BEGIN The input
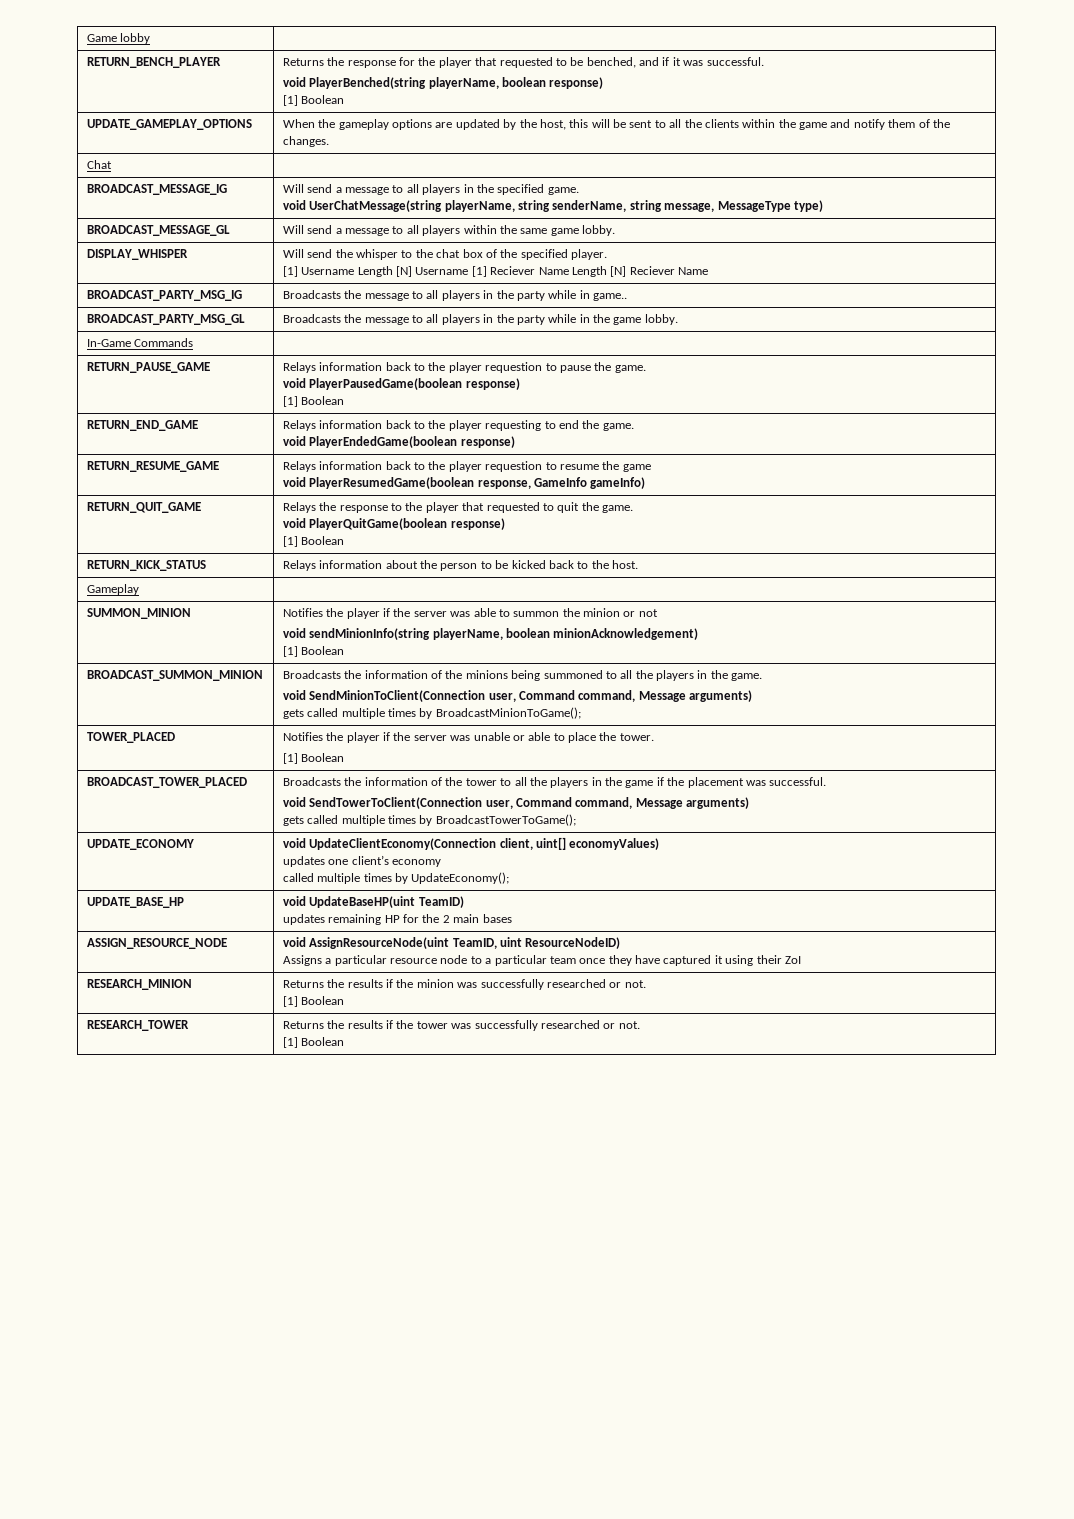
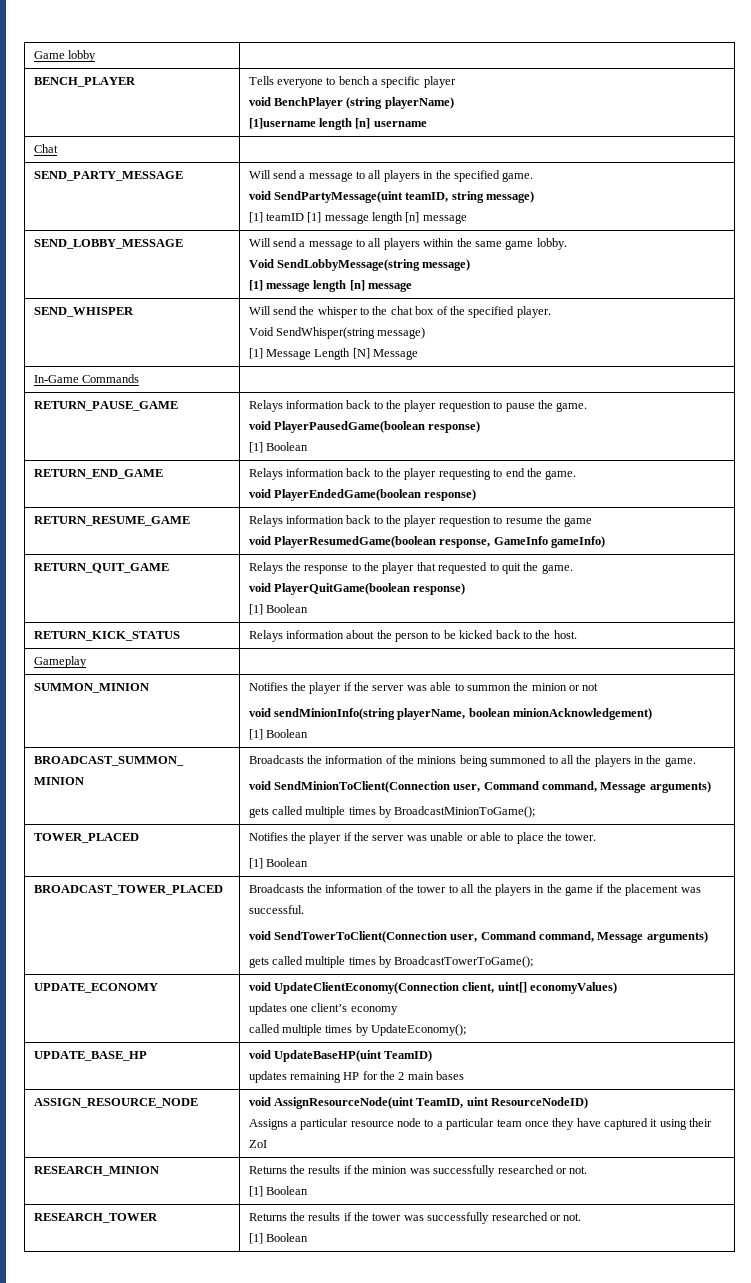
- RETURN_BENCH_PLAYER | Returns the response for the player that requested to be benched, and if it was successful.
- void PlayerBenched(string playerName, boolean response)
- [1] Boolean
- UPDATE_GAMEPLAY_OPTIONS | When the gameplay options are updated by the host, this will be sent to all the clients within the game and notify them of the changes.
+ BENCH_PLAYER | Tells everyone to bench a specific player
+ void BenchPlayer (string playerName)
+ [1]username length [n] username
- BROADCAST_MESSAGE_IG | Will send a message to all players in the specified game.
- void UserChatMessage(string playerName, string senderName, string message, MessageType type)
- BROADCAST_MESSAGE_GL | Will send a message to all players within the same game lobby.
- DISPLAY_WHISPER | Will send the whisper to the chat box of the specified player.
- [1] Username Length [N] Username [1] Reciever Name Length [N] Reciever Name
- BROADCAST_PARTY_MSG_IG | Broadcasts the message to all players in the party while in game..
- BROADCAST_PARTY_MSG_GL | Broadcasts the message to all players in the party while in the game lobby.
+ SEND_PARTY_MESSAGE | Will send a message to all players in the specified game.
+ void SendPartyMessage(uint teamID, string message)
+ [1] teamID [1] message length [n] message
+ SEND_LOBBY_MESSAGE | Will send a message to all players within the same game lobby.
+ Void SendLobbyMessage(string message)
+ [1] message length [n] message
+ SEND_WHISPER | Will send the whisper to the chat box of the specified player.
+ Void SendWhisper(string message)
+ [1] Message Length [N] Message

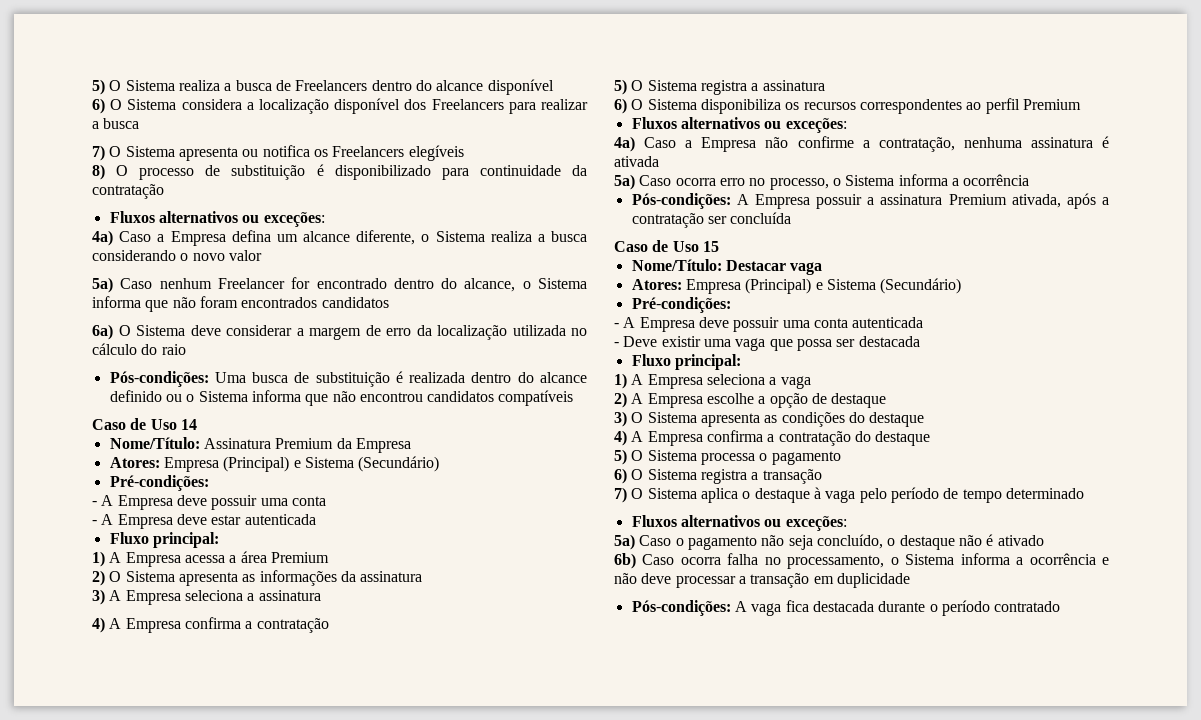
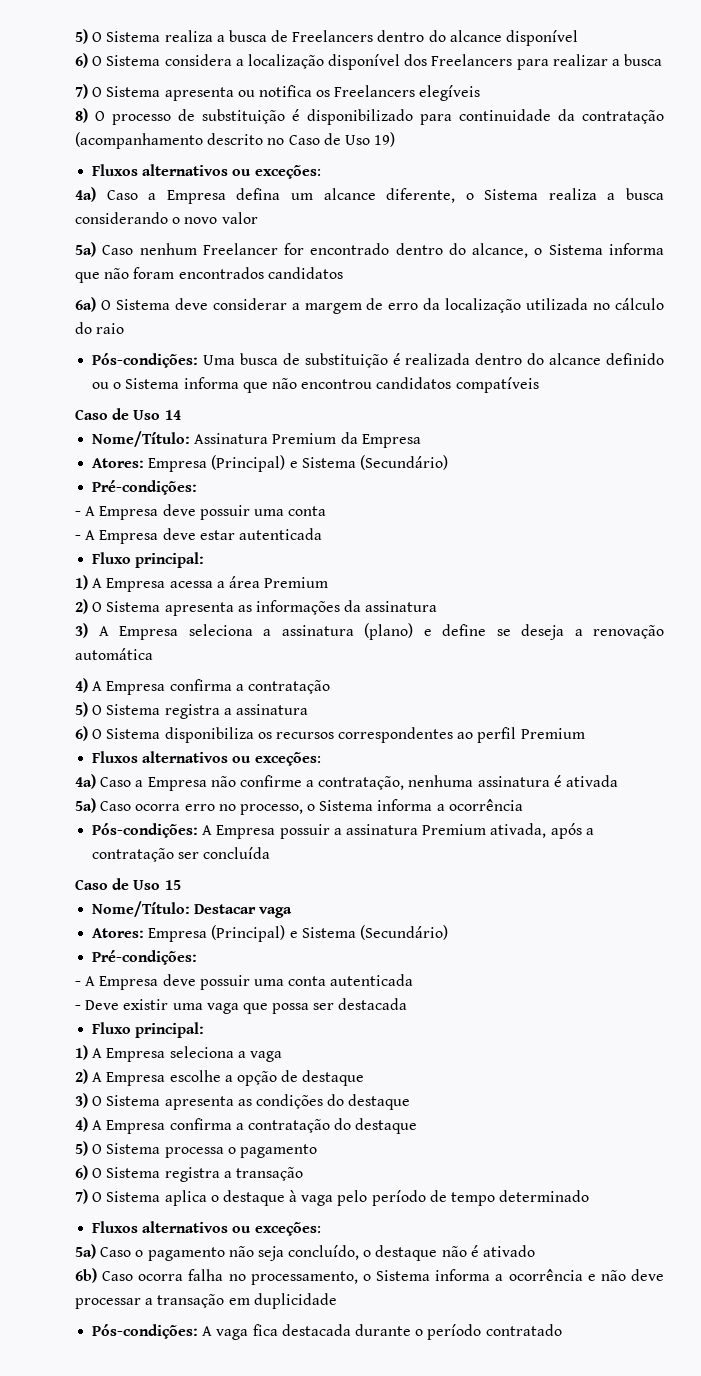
- 8) O processo de substituição é disponibilizado para continuidade da contratação
+ 8) O processo de substituição é disponibilizado para continuidade da contratação (acompanhamento descrito no Caso de Uso 19)
- 3) A Empresa seleciona a assinatura
+ 3) A Empresa seleciona a assinatura (plano) e define se deseja a renovação automática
END The input
* _Exercise brief_
Take the line with "- BROADCAST_MESSAGE_GL |" and each line after it through the end of the material above, and reproduce them exactly, both ends included, without pictures.

* _Task response_
- BROADCAST_MESSAGE_GL | Will send a message to all players within the same game lobby.
- DISPLAY_WHISPER | Will send the whisper to the chat box of the specified player.
- [1] Username Length [N] Username [1] Reciever Name Length [N] Reciever Name
- BROADCAST_PARTY_MSG_IG | Broadcasts the message to all players in the party while in game..
- BROADCAST_PARTY_MSG_GL | Broadcasts the message to all players in the party while in the game lobby.
+ SEND_PARTY_MESSAGE | Will send a message to all players in the specified game.
+ void SendPartyMessage(uint teamID, string message)
+ [1] teamID [1] message length [n] message
+ SEND_LOBBY_MESSAGE | Will send a message to all players within the same game lobby.
+ Void SendLobbyMessage(string message)
+ [1] message length [n] message
+ SEND_WHISPER | Will send the whisper to the chat box of the specified player.
+ Void SendWhisper(string message)
+ [1] Message Length [N] Message

- 8) O processo de substituição é disponibilizado para continuidade da contratação
+ 8) O processo de substituição é disponibilizado para continuidade da contratação (acompanhamento descrito no Caso de Uso 19)
- 3) A Empresa seleciona a assinatura
+ 3) A Empresa seleciona a assinatura (plano) e define se deseja a renovação automática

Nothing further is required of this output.